:: WHAT TO DO ::
Each line in the material below, starting at the one that contains "[59,276,259,287] This document" and ending at the one that contains "(714, 390) none", should be repeated exactly; the pictures should not.

:: SUPPLIED RECORDS ::

========================================================================

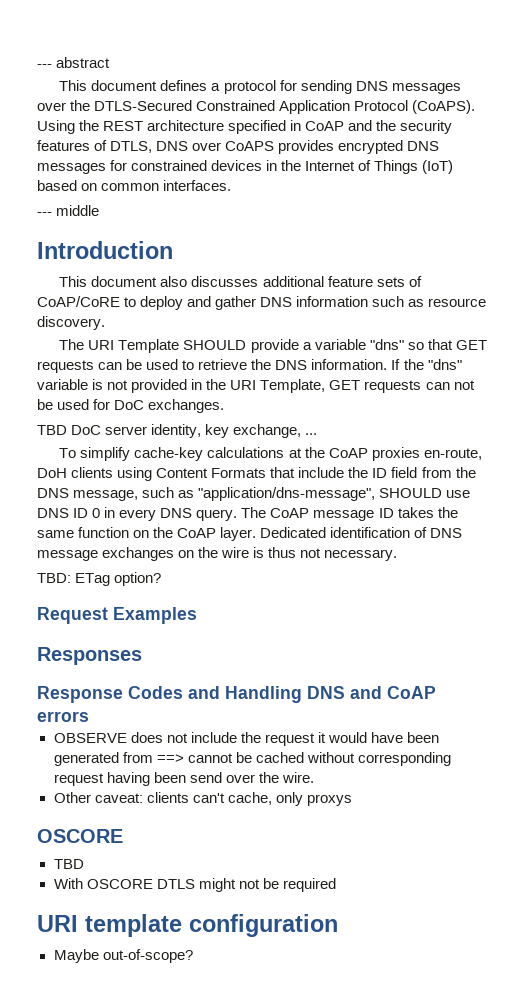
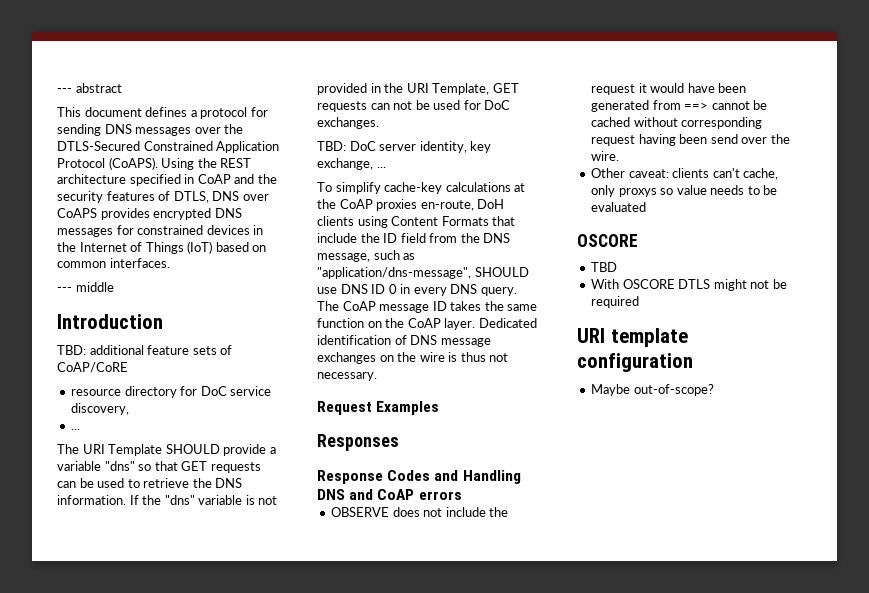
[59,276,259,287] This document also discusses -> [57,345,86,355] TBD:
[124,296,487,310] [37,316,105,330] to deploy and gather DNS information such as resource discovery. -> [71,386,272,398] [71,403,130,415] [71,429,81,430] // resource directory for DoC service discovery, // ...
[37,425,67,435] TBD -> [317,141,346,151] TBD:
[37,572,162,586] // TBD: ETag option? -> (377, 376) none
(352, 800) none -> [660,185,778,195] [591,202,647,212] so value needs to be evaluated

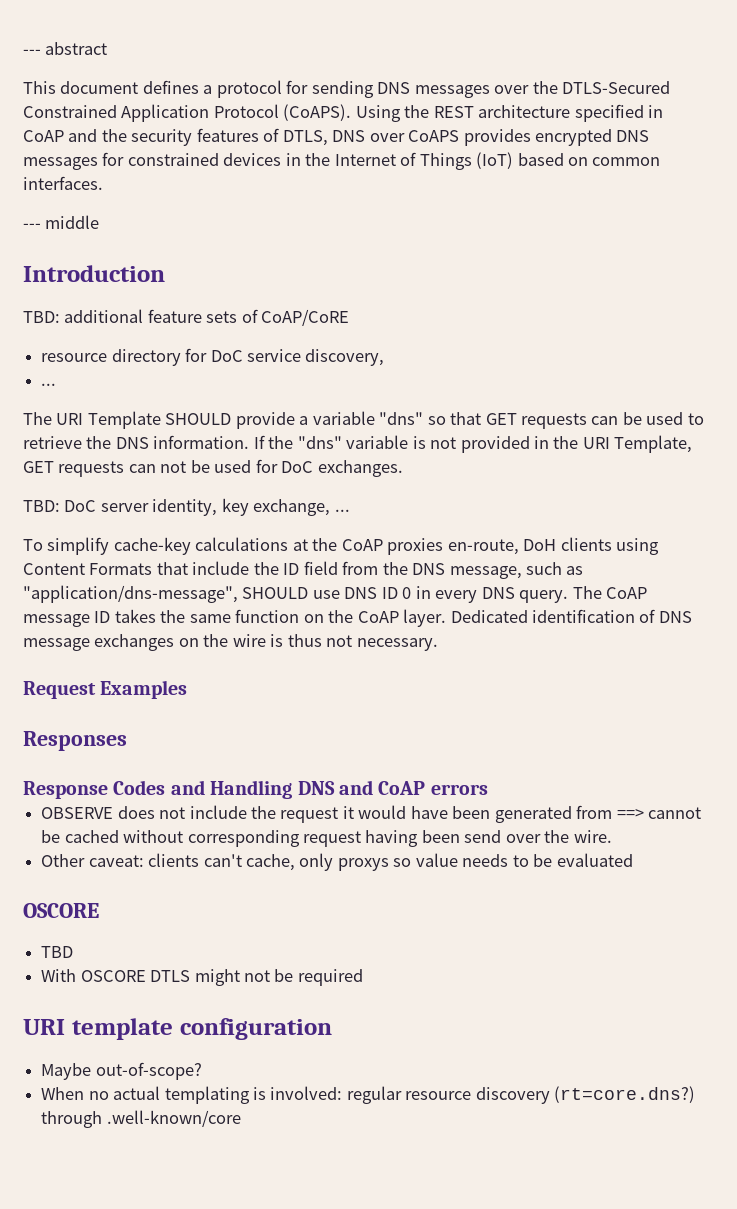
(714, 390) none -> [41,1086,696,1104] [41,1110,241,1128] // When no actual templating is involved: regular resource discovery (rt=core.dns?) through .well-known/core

========================================================================

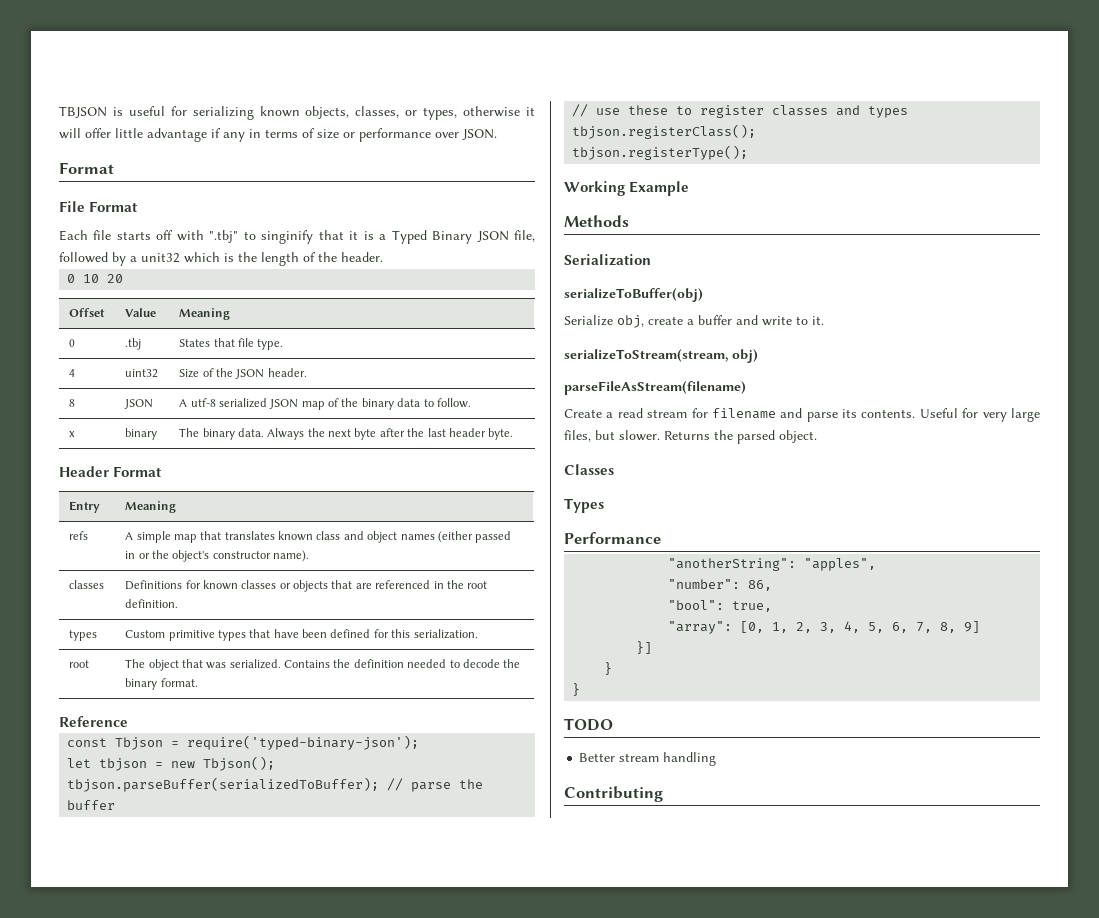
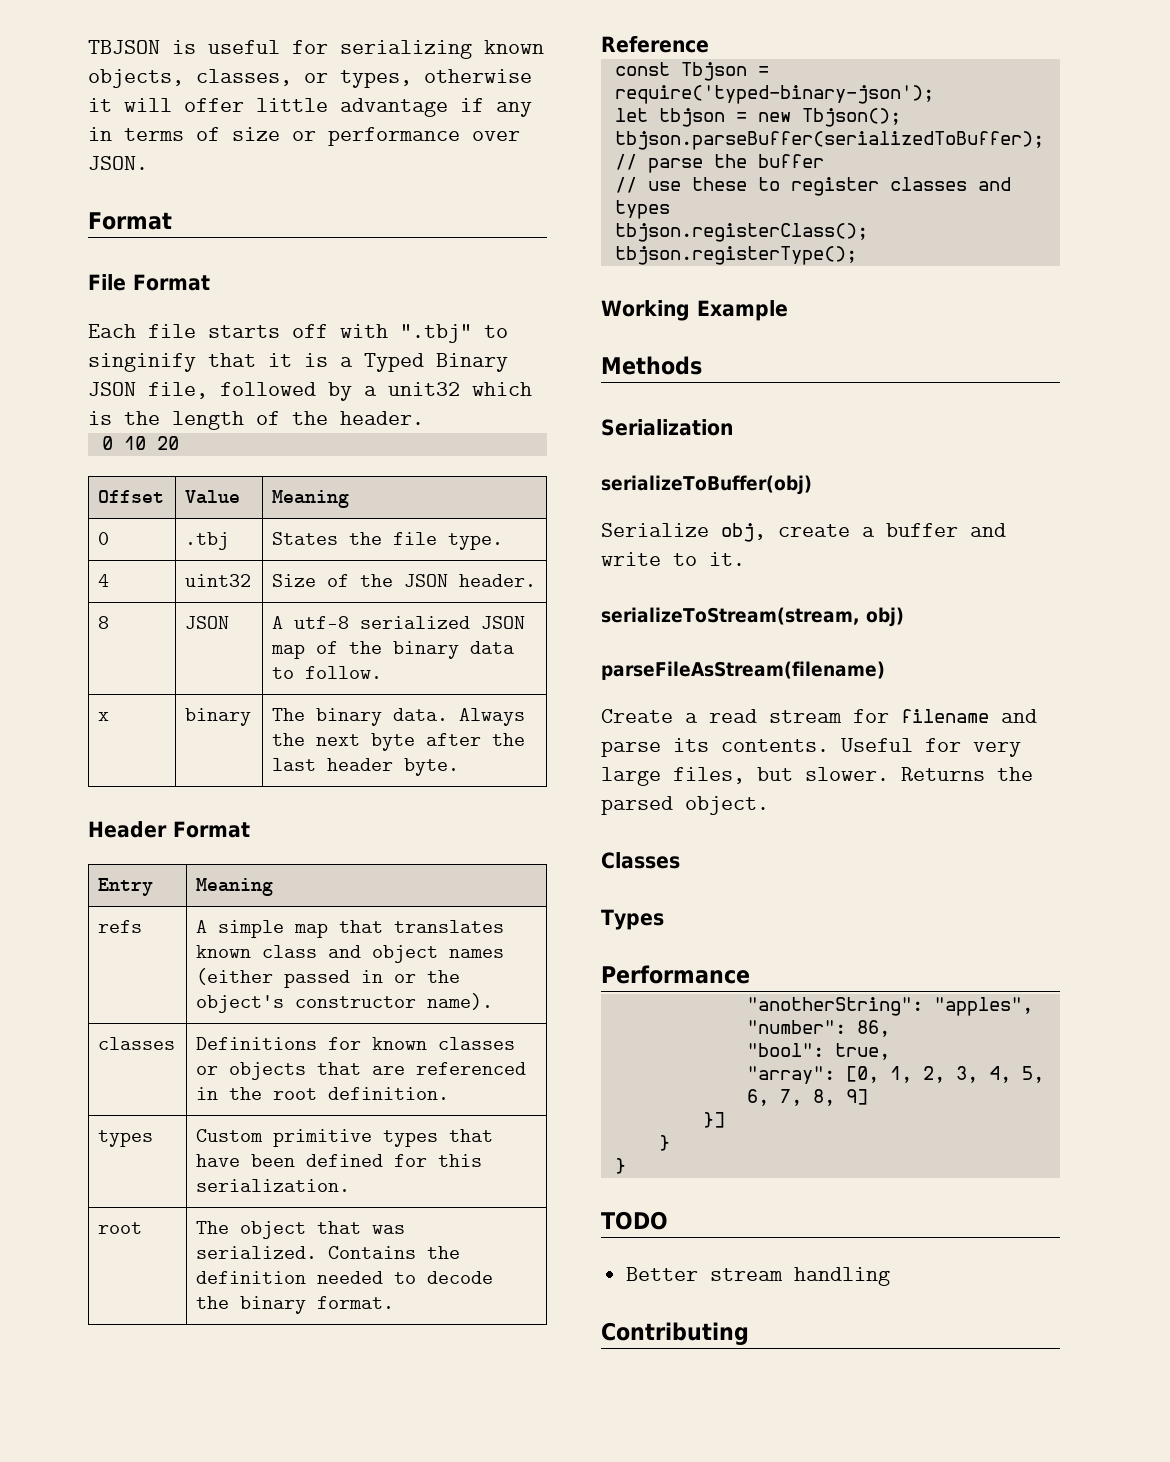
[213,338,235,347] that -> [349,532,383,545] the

========================================================================

:: SOLUTION TO THIS PROBLEM ::
[59,276,259,287] This document also discusses -> [57,345,86,355] TBD:
[124,296,487,310] [37,316,105,330] to deploy and gather DNS information such as resource discovery. -> [71,386,272,398] [71,403,130,415] [71,429,81,430] // resource directory for DoC service discovery, // ...
[37,425,67,435] TBD -> [317,141,346,151] TBD:
[37,572,162,586] // TBD: ETag option? -> (377, 376) none
(352, 800) none -> [660,185,778,195] [591,202,647,212] so value needs to be evaluated

(714, 390) none -> [41,1086,696,1104] [41,1110,241,1128] // When no actual templating is involved: regular resource discovery (rt=core.dns?) through .well-known/core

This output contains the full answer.